In her mind the world is cushiony and safe, and she is quickly squirming away from my grasp, already making the ne
xt joke, thinking up the next task for me. I lie on her bed, heart jackhammering, my spirit buckling.
Leland Ernest and the items hidden under his mattress are steel scraping flint in my volatile mind.
26
MY VAGINA WAS MADE IN CHINA
Here’s something I haven’t mentioned. Chloe resembles Marilyn Monroe. I sound delusional, I know, but bear with me.
Her hair is airy and voluminous and white-blond. She has arched eyebrows and a widow’s peak (dominant trait on Nate’s side). More poignant than physical traits, her voice is breathy and high, and she does this flirty thing where she tilts her chin down and smiles while she’s saying something taunting like You can’t get me or Of course I didn’t eat it, silly.

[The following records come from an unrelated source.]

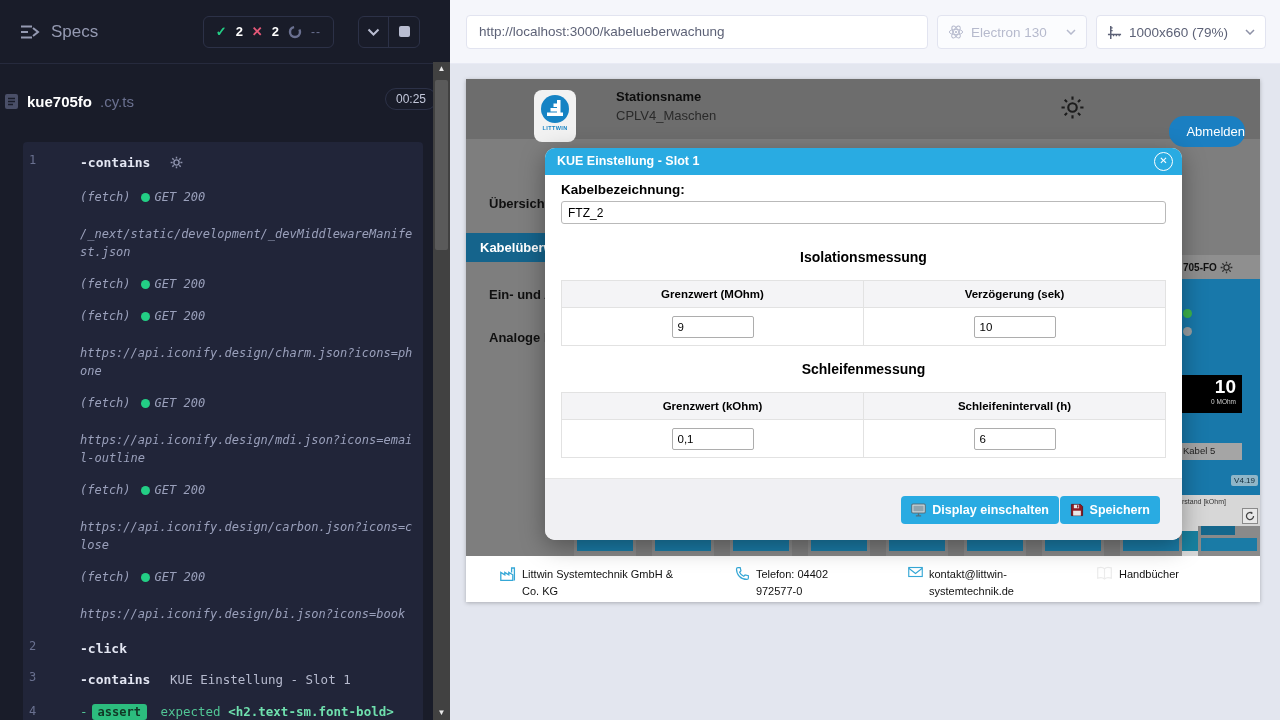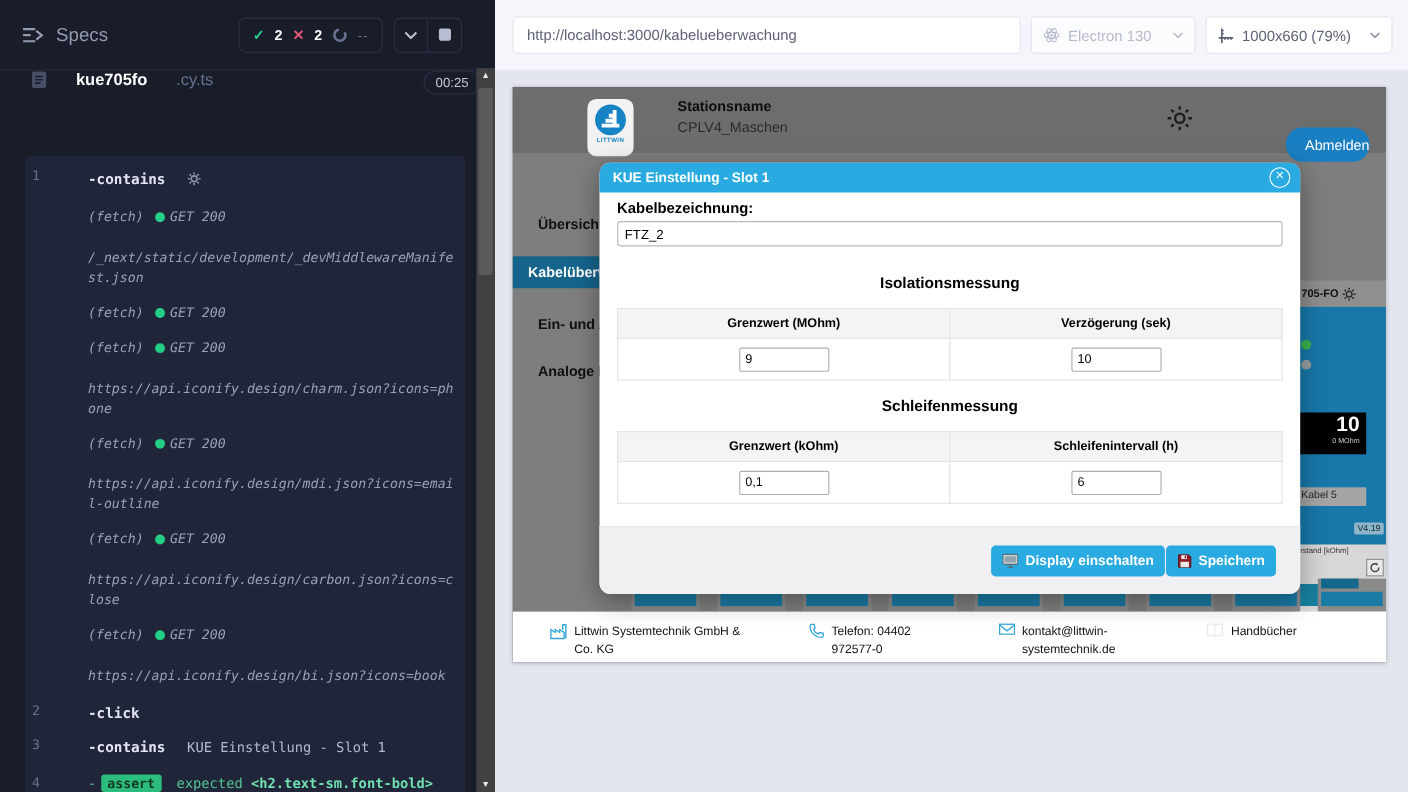--- a/index.html
+++ b/index.html
@@ -8,7 +8,7 @@
 
   
   .reporter { position:absolute; left:0; top:0; width:450px; height:720px; background:#191c29; color:#e3e6f2; }
-  .rep-header { display:flex; align-items:center; width:433px; height:64px; padding:0 13px 0 20px; border-bottom:1px solid #262a3d; gap:10px; }
+  .rep-header { display:flex; align-items:center; width:433px; height:64px; padding:0 13px 0 20px; border-bottom:1px solid #262a3d; gap:24px; }
   .specs-toggle { display:flex; align-items:center; gap:10px; cursor:pointer; }
   .specs-title { font-size:17px; color:#959ab2; }
   .stats-box { margin-left:auto; display:flex; align-items:center; gap:9px; height:32px; padding:0 12px; border:1px solid #2c3147; border-radius:6px; }

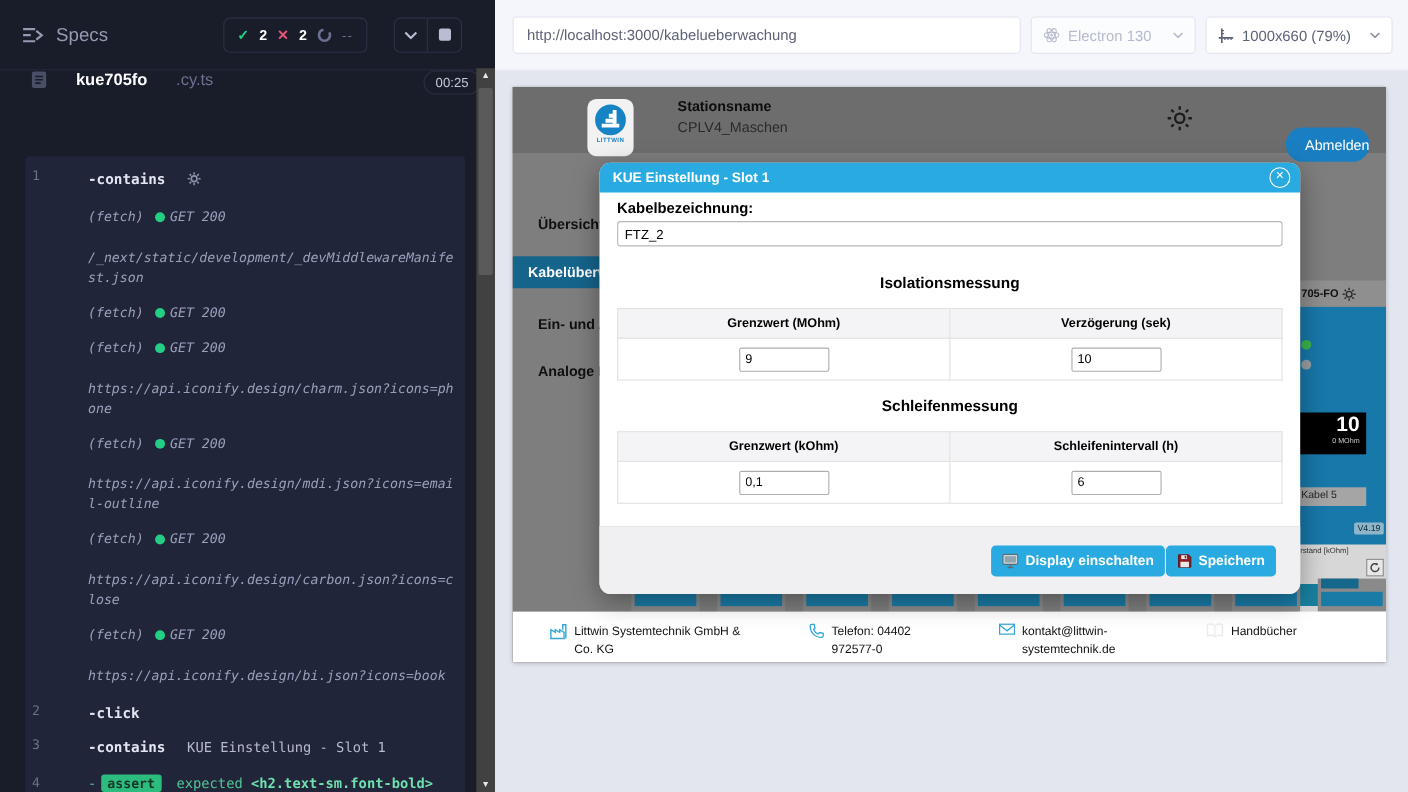--- a/index.html
+++ b/index.html
@@ -21,7 +21,7 @@
   .run-controls > div:first-child { border-right:1px solid #2c3147; }
   .stop-square { width:11px; height:11px; background:#b9bdd1; border-radius:2px; }
 
-  .spec-row { display:flex; align-items:flex-start; height:46px; padding:0 13px 0 28px; gap:26px; }
+  .spec-row { display:flex; align-items:flex-end; height:46px; padding:0 13px 0 4px; gap:8px; }
   .spec-name { font-size:15px; font-weight:bold; color:#ffffff; }
   .spec-ext { font-size:15px; color:#6b7190; font-weight:normal; }
   .spec-timer { margin-left:auto; font-size:12px; color:#c3c7da; border:1px solid #2c3147; border-radius:13px; padding:3px 10px; }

She’s like a gorgeous woman with cherub cheeks and a toddler’s body. She’ll be grotesque by the time she’s thirty, I’m sure. Bad timing runs on my side of the family.
Enhancing her allure is her dark sense of humor.
She’ll run away in the wretched maze that is the public library or down a sidewalk littered with brilliant red leaves or into the fucking street. I’ll chase her, scolding her in a stern voice, and she’ll laugh deliriously until the moment I catch her and she feels anger in my rough grip.
She’ll put dog food pebbles in Hulk’s water bowl and coo, Hulk, see if you can find it.
To get my attention she’ll say, Hey, slap my cheek, and ask me when lunch is as if she didn’t slap me.
She likes television shows with a dark edge. She’s enraptured watching the mean old grandfather yell at Heidi and send her to bed without supper.
She talks about her vagina with an evocative, incomprehensible maturity. We’ll be dancing to pop music and she’ll stop suddenly, turning to me as if a genius notion has dawned on her, and say, Is this song about my vagina? when it actually is. She has jumped on her bed, laughing and singing, My vagina wants to go to Disney World. My vagina was made in China.
This is a child I need to protect from the world outside my house.
This is a child I need to protect from herself.
My worries are not exclusive to my child. I am not one of those parents who blindly believes her own daughter outranks other children in beauty and intelligence.